I Am a Forest, and a Night of Dark Trees by Jarred McGinnis

Fritz told me once, Be the sea so that you may receive their polluted streams but not become impure.

At Elysians, a secure psychiatric unit for adolescents, our days began by lining up for a tiny paper cup. Mine held 600mg of lithium; pink pills with a metallic taste that gave the edges of my thoughts a down-feather softness. As we waited for the councillors to give us our prescriptions and check under our tongues, I bitched along with my fellow inpatients. I grumbled and complained, but the truth of it was being an inpatient was the summer camp kids like me never get. I happily did as I was told and played all their therapy games. When the unit was decorated with curses, screams or thrown chairs, my hands would shake with memory, the sum total of the inheritance from my father, but the bruises were no longer mine. Except once.

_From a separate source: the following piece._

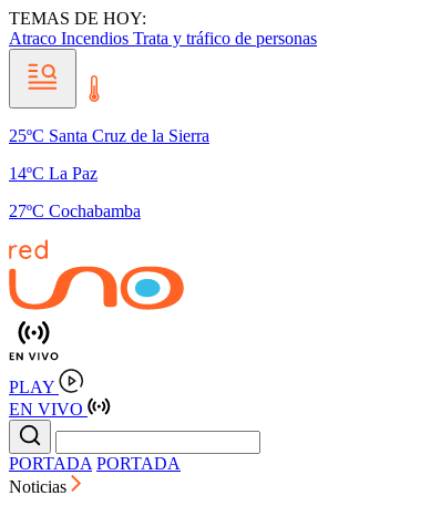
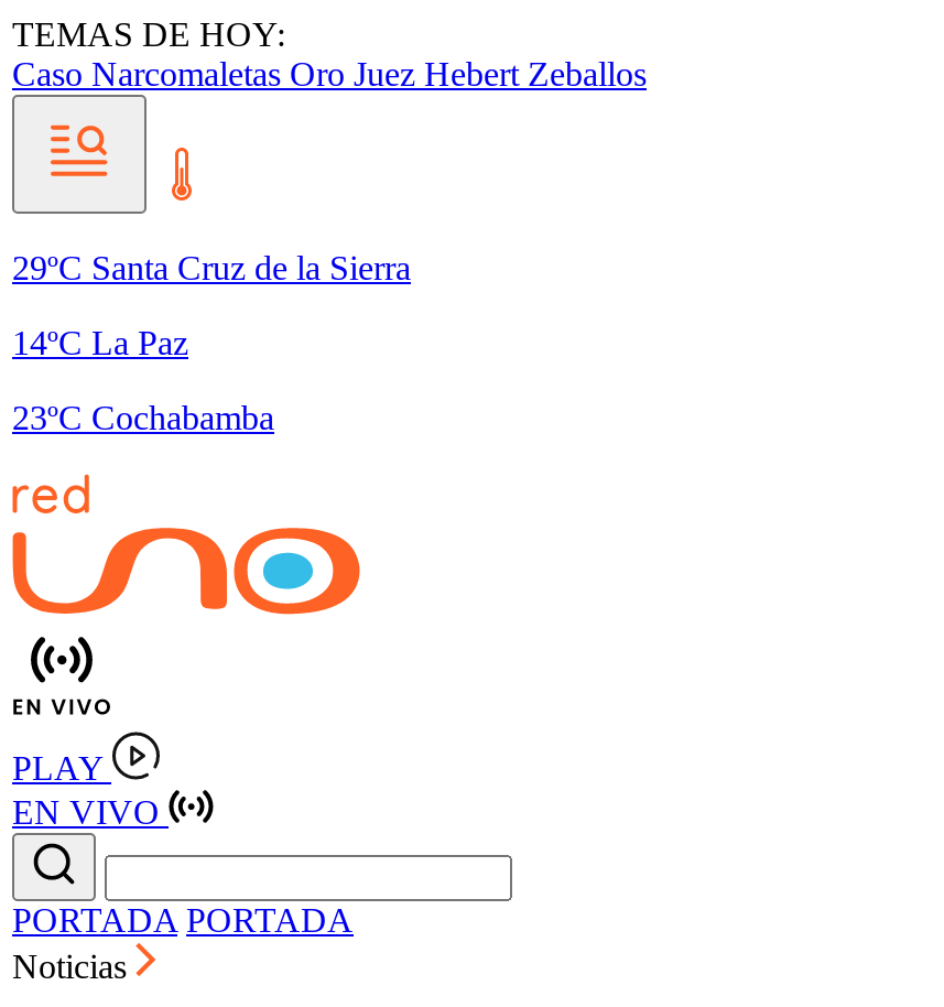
[9,29,317,48] Atraco Incendios Trata y tráfico de personas -> [12,55,647,93] Caso Narcomaletas Oro Juez Hebert Zeballos
[9,126,209,145] 25ºC Santa Cruz de la Sierra -> [12,249,411,286] 29ºC Santa Cruz de la Sierra
[9,202,141,220] 27ºC Cochabamba -> [12,399,274,436] 23ºC Cochabamba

Lillee was permanently locked in the time-out room and could never be left alone. Veteran inpatients traded Lillee stories like baseball cards, and after I was there for a week I got my own, a rookie all-star one.

I was padding past the time-out room when its door exploded open. Lillee slammed her square body into mine and sent me bouncing off the wall. Counsellor Andy was on the floor. He'd torn her hospital gown trying to stop her and the dark loaf of her right breast hung out. She wheeled around and stared murder at Counsellor Andy then opened her mouth like a sword swallower and stabbed at the back of her throat with a toothbrush. She stabbed. She stabbed again. A fountain of vomit and blood erupted. Counsellor Andy tackled her and wrestled with her slippery limbs as Lillee thumped her fists against his chest and cheek.

The first time I met Fritz was later that day, a skeleton with a fading blue mohawk hung over one eye. He was sitting cross-legged and whispering at the seam of Lillee's door. The freshly mopped spot of her suicide attempt was marked by a "Caution: Slippery When Wet" sign.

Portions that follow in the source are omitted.